DC Charging options

Hi forum members

I’ve been lurking for quite sometime now and learned much from reading the threads. I find myself in a bit of a dilemma concerning the most appropriate DC charging system to use in our new vehicle.

It bit of background and intended use.

My first auxiliary is in the back of the ute and runs an inverter to power and low powered coffee machine which draws a total of 36 DC amps to make 50 cups. (This data is based on hard empirical data i.e. I’ve tested and measured and retested and re-measured (and drank lots of coffee while testing). When the machine is idle, i.e. not making coffee it draws 26 AC watts.

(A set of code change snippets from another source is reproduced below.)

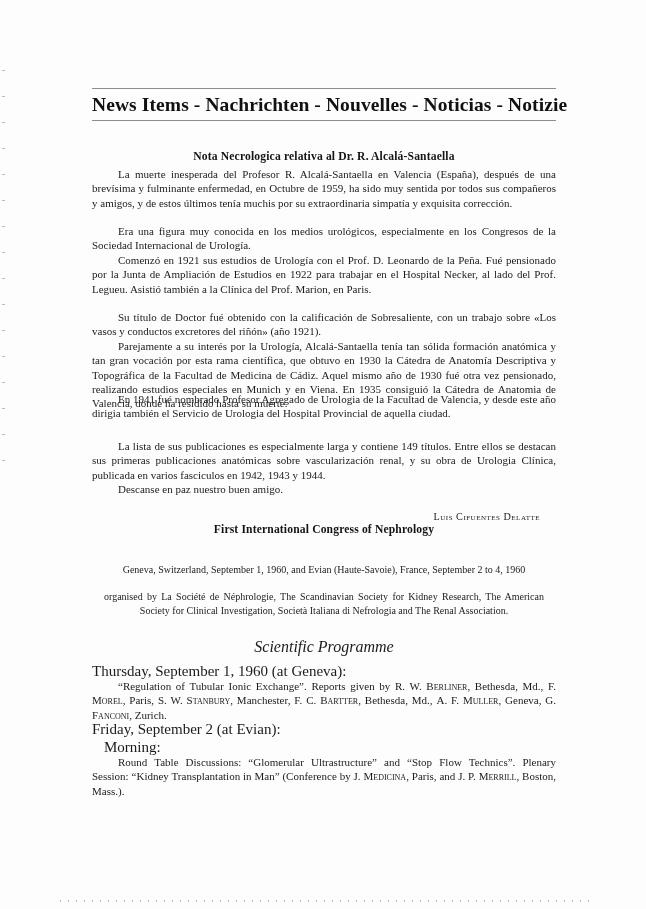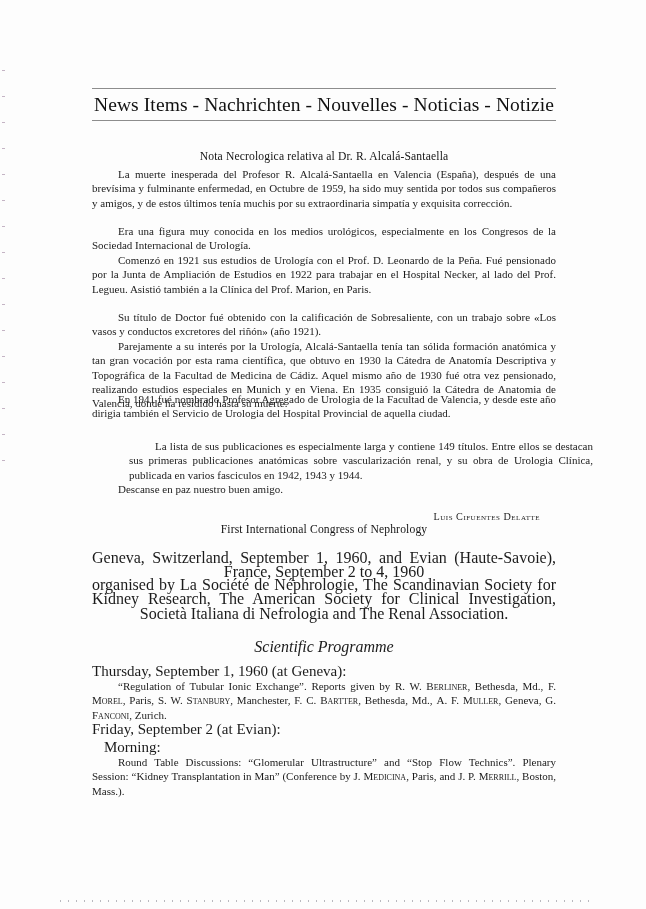--- a/index.html
+++ b/index.html
@@ -34,49 +34,49 @@
   .masthead .rule-bottom {
     height: 1px;
     background: #8d8d8d;
     width: 100%;
   }
   .masthead .rule-top { margin-bottom: 5px; }
   .masthead .rule-bottom { margin-top: 4px; }
   .masthead h1 {
     margin: 0;
     font-size: 19.5px;
-    font-weight: normal;
+    font-weight: bold;
     letter-spacing: 0.1px;
     text-align: center;
     white-space: nowrap;
     color: #111;
   }
 
   
   .sec-title {
     font-size: 11.6px;
-    font-weight: normal;
+    font-weight: bold;
     text-align: center;
     margin: 0;
     letter-spacing: 0.15px;
     color: #141414;
   }
   p.body {
     margin: 0;
     font-size: 11px;
     line-height: 14.35px;
     text-align: justify;
     text-indent: 26px;
     color: #1b1b1b;
     -webkit-hyphens: none;
     hyphens: none;
   }
   p.center-just {
-    margin: 0;
-    font-size: 16px;
+    margin: 12px;
+    font-size: 10px;
     line-height: 14.35px;
     text-align: justify;
     text-align-last: center;
     color: #1b1b1b;
   }
   p.plain {
     margin: 0;
     font-size: 15px;
     line-height: 14.35px;
     text-align: left;
@@ -100,21 +100,21 @@
   .sc { font-variant: small-caps; }
 
   
   .blk-obit-title { position: absolute; left: 0; top: 150px;  width: 464px; }
   .blk-obit-1     { position: absolute; left: 0; top: 167px;  width: 464px; }
   .blk-obit-2     { position: absolute; left: 0; top: 224px;  width: 464px; }
   .blk-obit-3     { position: absolute; left: 0; top: 253px;  width: 464px; }
   .blk-obit-4     { position: absolute; left: 0; top: 310px;  width: 464px; }
   .blk-obit-5     { position: absolute; left: 0; top: 339px;  width: 464px; }
   .blk-obit-6     { position: absolute; left: 0; top: 392px;  width: 464px; }
-  .blk-obit-7     { position: absolute; left: 0; top: 439px;  width: 464px; margin-left: 37px; }
+  .blk-obit-7     { position: absolute; left: 0; top: 439px;  width: 464px; }
   .blk-obit-8     { position: absolute; left: 0; top: 482px;  width: 464px; }
   .blk-sig        { position: absolute; left: 0; top: 495px;  width: 464px; }
 
   .blk-cong-title { position: absolute; left: 0; top: 523px;  width: 464px; }
   .blk-cong-where { position: absolute; left: 0; top: 551px;  width: 464px; }
   .blk-cong-org   { position: absolute; left: 0; top: 578px;  width: 464px; }
   .blk-prog-head  { position: absolute; left: 0; top: 638px;  width: 464px; }
 
   .blk-thu        { position: absolute; left: 0; top: 664px;  width: 464px; }
   .blk-thu-body   { position: absolute; left: 0; top: 679px;  width: 464px; }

So, I need a charging system to power it, the AGM battery, back up fast. I’m not too concerned about treating it with kit gloves and prolonging the life of it. It just has to get max amps back into it as fast as possible. The 2nd auxiliary is in the van that is being towed and most likely connected to the 1st auxiliary via 4 B& S cable and a 175amp Anderson plug. The van battery will be about 7 – 8 metres from the 1st auxiliary in the ute. The van battery powers LEDs and devices both 12v & 240v via an inverter respectively.

What is the better option a 100 – 200 amp Redarc like isolator or a 30 amp DC to DC charger?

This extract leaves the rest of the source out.